Rehearsing "Leave To Remain"


When we first devised LEAVE TO REMAIN I was still grieving for my partner Susie Innes, and Suzanne Dance was still grieving for her mother.
We didn’t really know what we wanted to do. Or rather in a way we did - we wanted to create something that would help us and would also help our audiences. We knew that, like us, there were many people who had suffered bereavement and had experienced difficulty in finding ways to talk about it.
This isn’t healthy, and we wanted to see what we could do about it.
We groped our way forward, stopping every now and then when one of us burst into tears.
As time went on, these were often tears that usually took us by surprise. Jumping out at us and overwhelming us when we least expected them.

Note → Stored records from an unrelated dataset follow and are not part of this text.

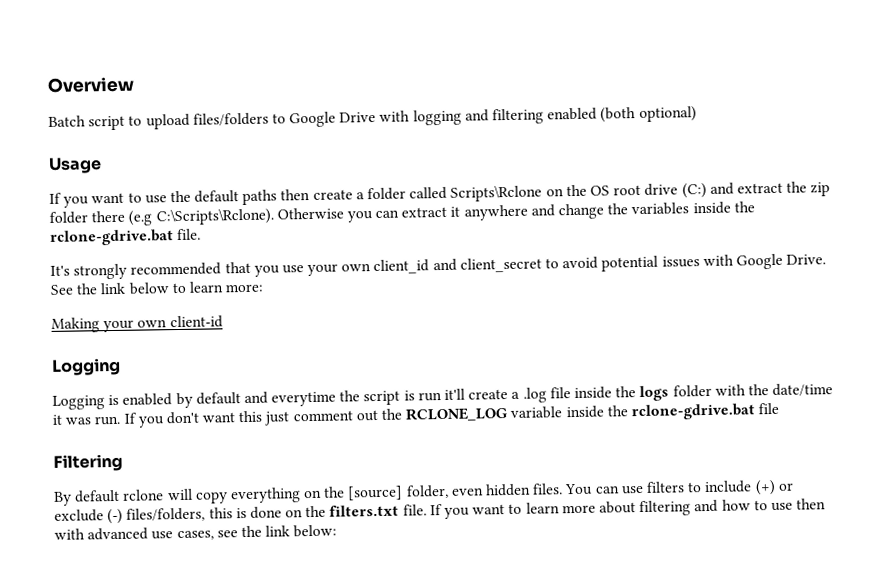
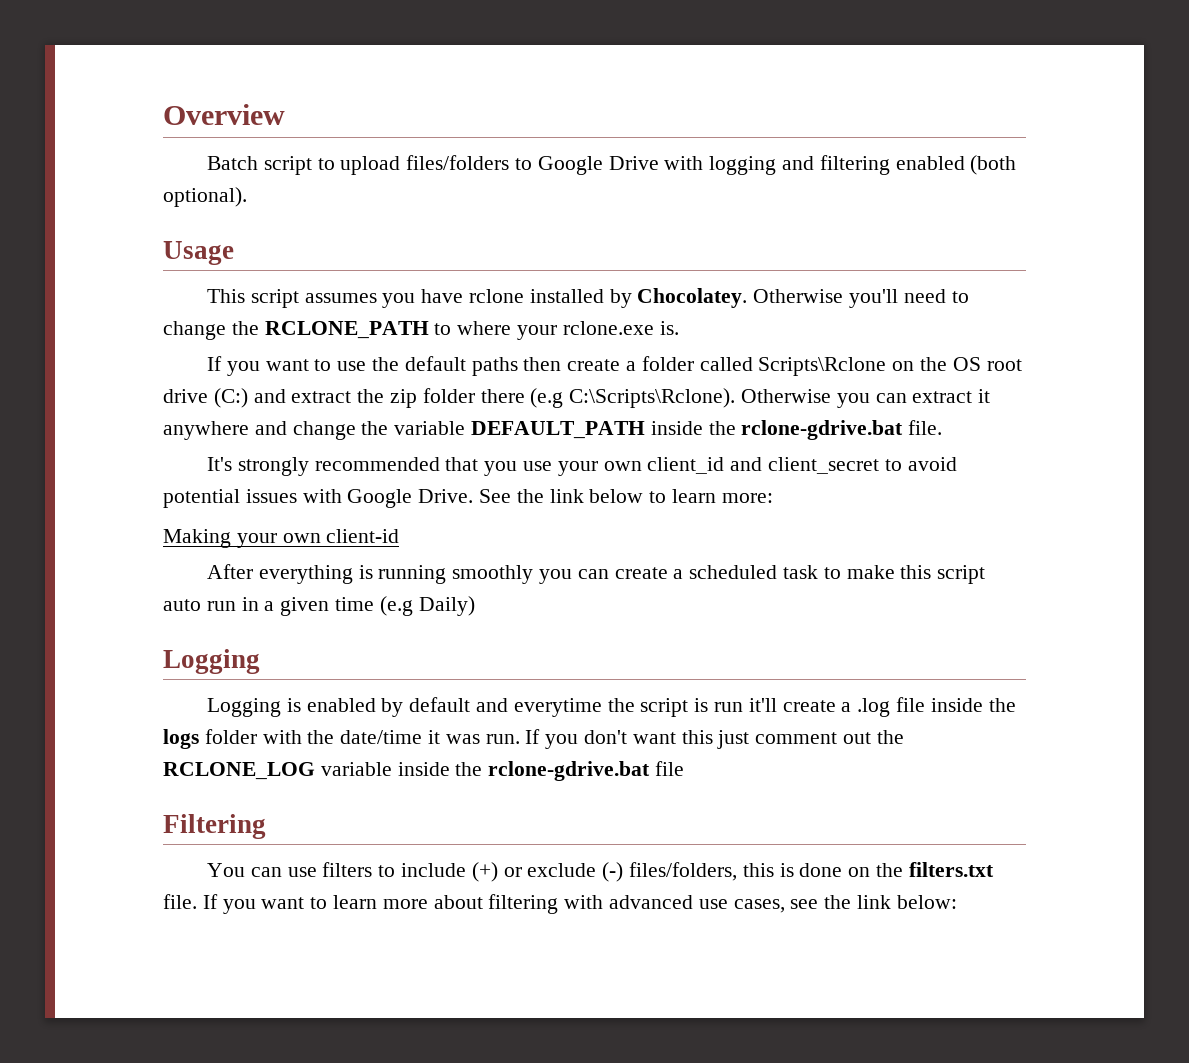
[638,106,697,122] optional) -> [163,187,247,207] optional).
(102, 165) none -> [206,288,969,308] [163,321,679,340] // This script assumes you have rclone installed by Chocolatey. Otherwise you'll need to change the RCLONE_PATH to where your rclone.exe is.
[631,202,690,216] variables -> [394,421,646,439] variable DEFAULT_PATH
(223, 322) none -> [206,564,986,584] [163,596,475,616] // After everything is running smoothly you can create a scheduled task to make this script auto run in a given time (e.g Daily)
[54,483,564,506] By default rclone will copy everything on the [source] folder, even hidden files. -> (266, 826) none
[694,498,827,513] and how to use then -> (559, 904) none

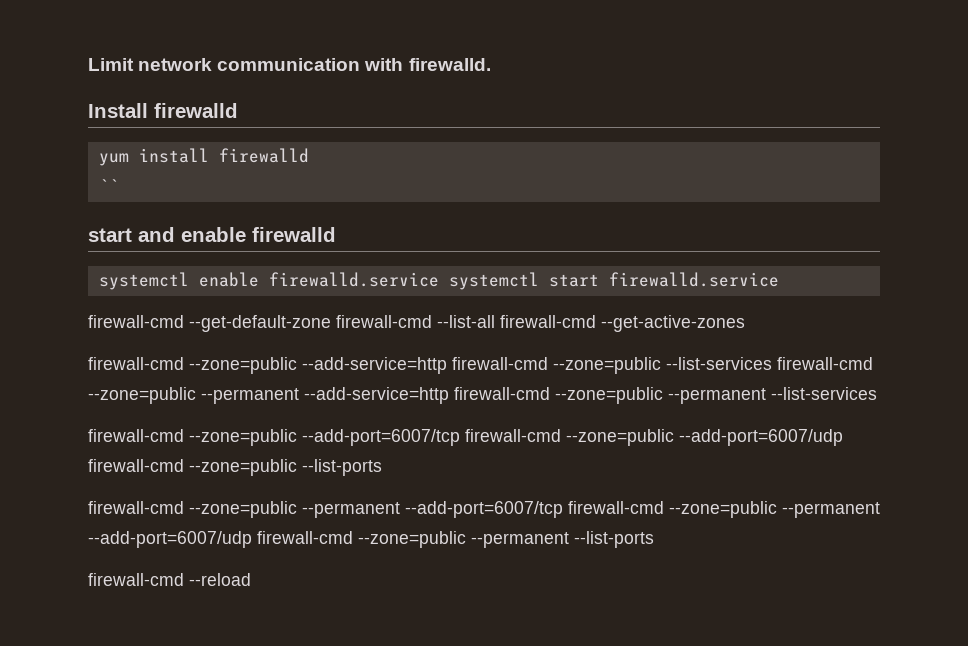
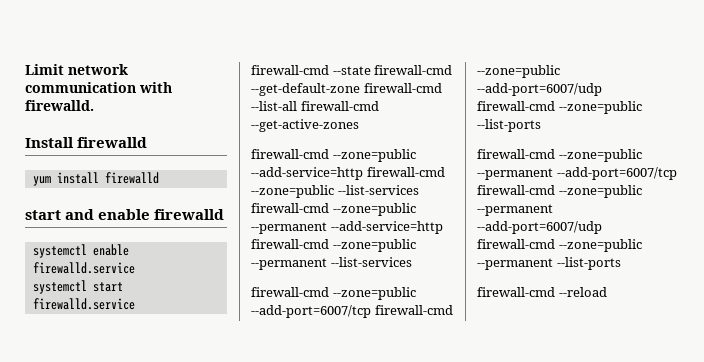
[98,179,119,192] // `` -> (159, 178) none
(439, 279) none -> (135, 268) //
(184, 321) none -> [332,65,453,75] --state firewall-cmd

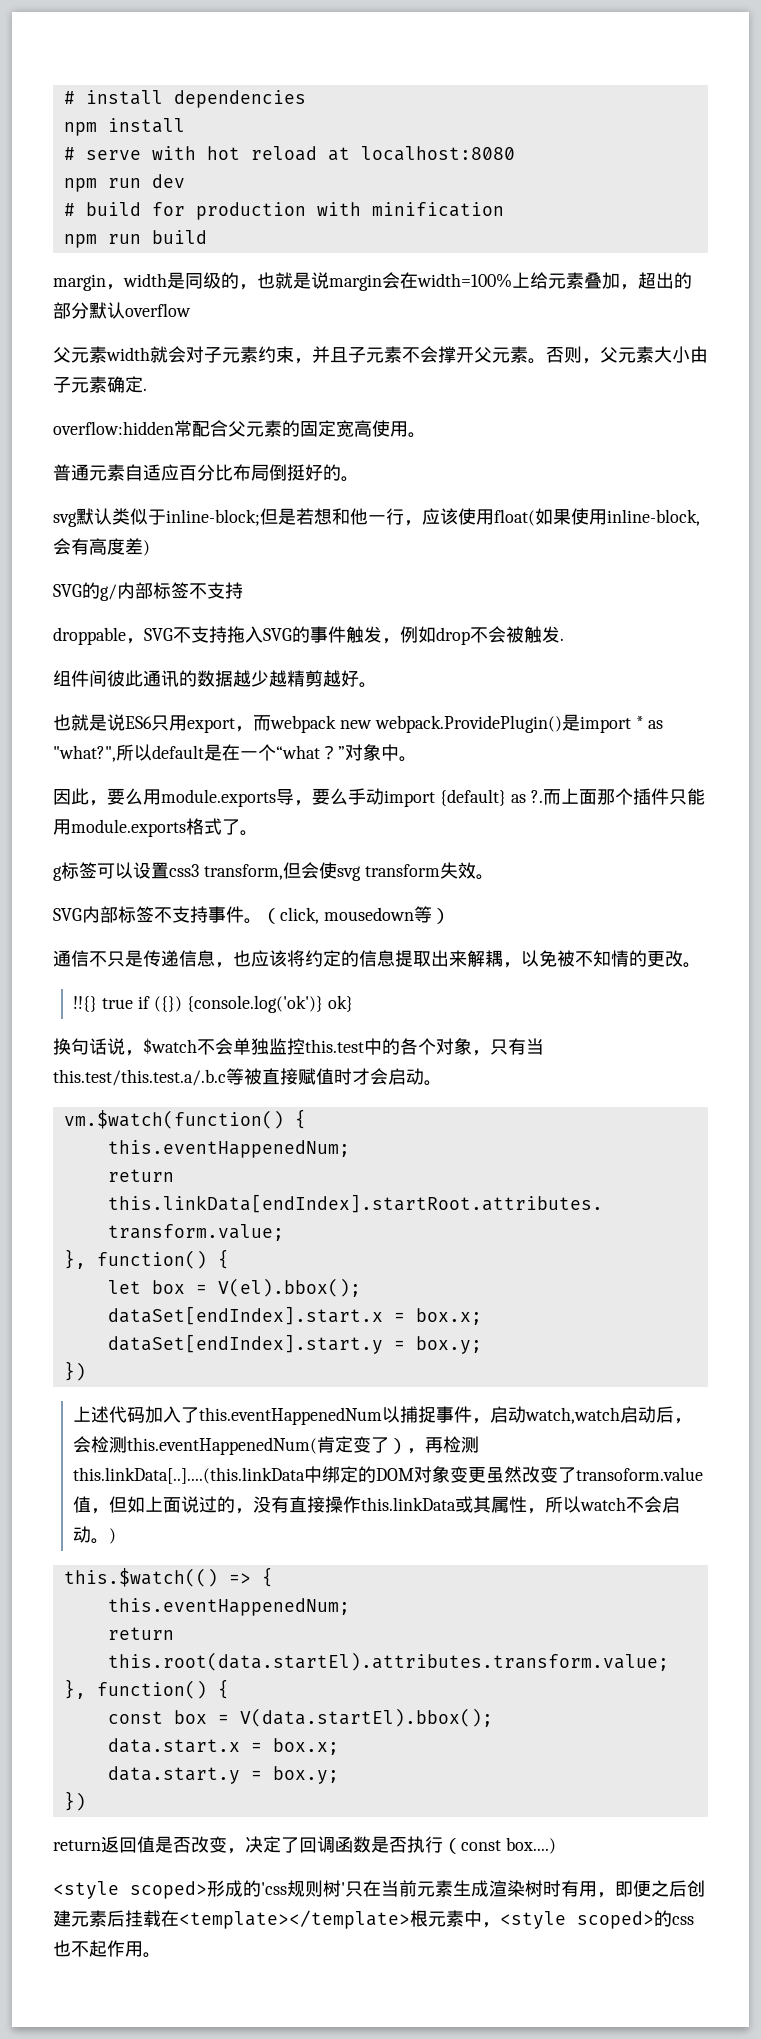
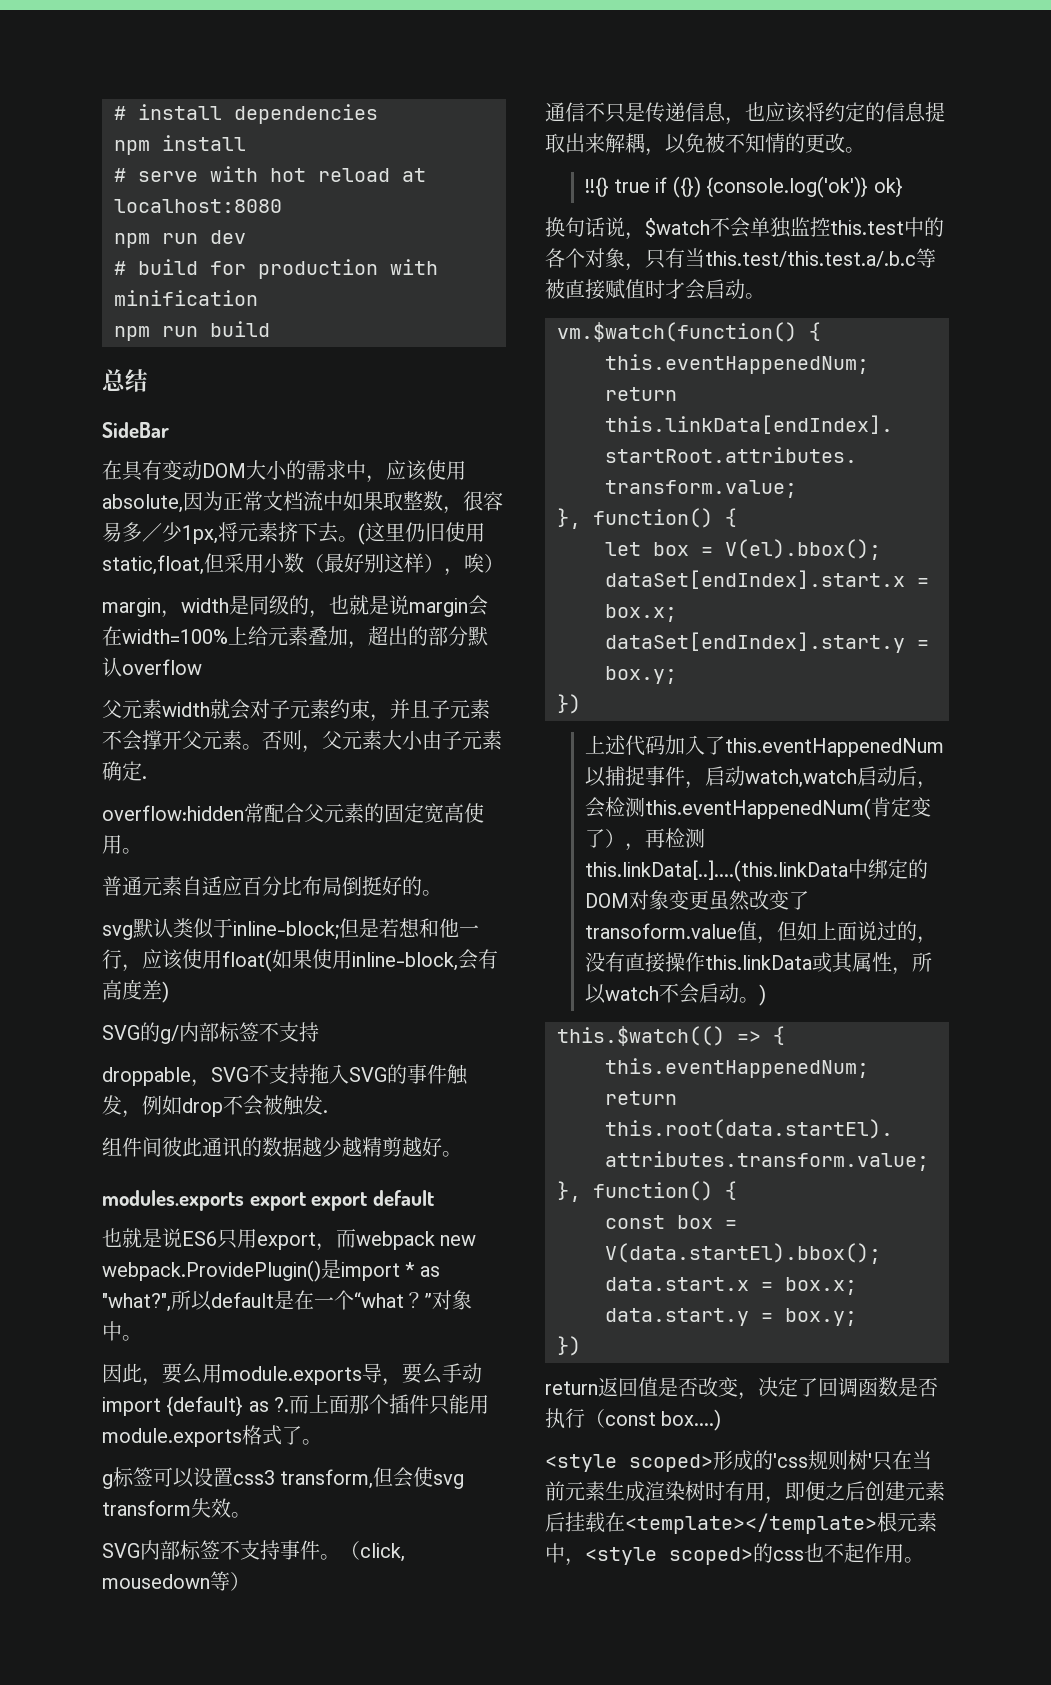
(207, 237) none -> [102,369,148,392] [102,422,169,438] [102,460,466,483] [102,491,503,514] [102,522,485,545] [102,553,504,576] // 总结 // SideBar // 在具有变动DOM大小的需求中，应该使用absolute,因为正常文档流中如果取整数，很容易多／少1px,将元素挤下去。(这里仍旧使用static,float,但采用小数（最好别这样），唉）
(377, 685) none -> [102,1190,435,1211] // modules.exports export export default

And even if we didn’t cry our minds often went blank with grief, and the whole business of performing left us feeling dangerously exposed.
Taking that kind of excessive emotional risk doesn’t help anybody; so we decided to perform script in hand “in case”, as the script puts it, “we get ambushed by grief”.
Susie died in 2005, and I keep thinking I’ve “got over it”, as you’re supposed to. Besides, we’ve performed this so often over so many years and I’ve started to get deeply impatient with these scripts. My hunch is that I’d perform much better without them.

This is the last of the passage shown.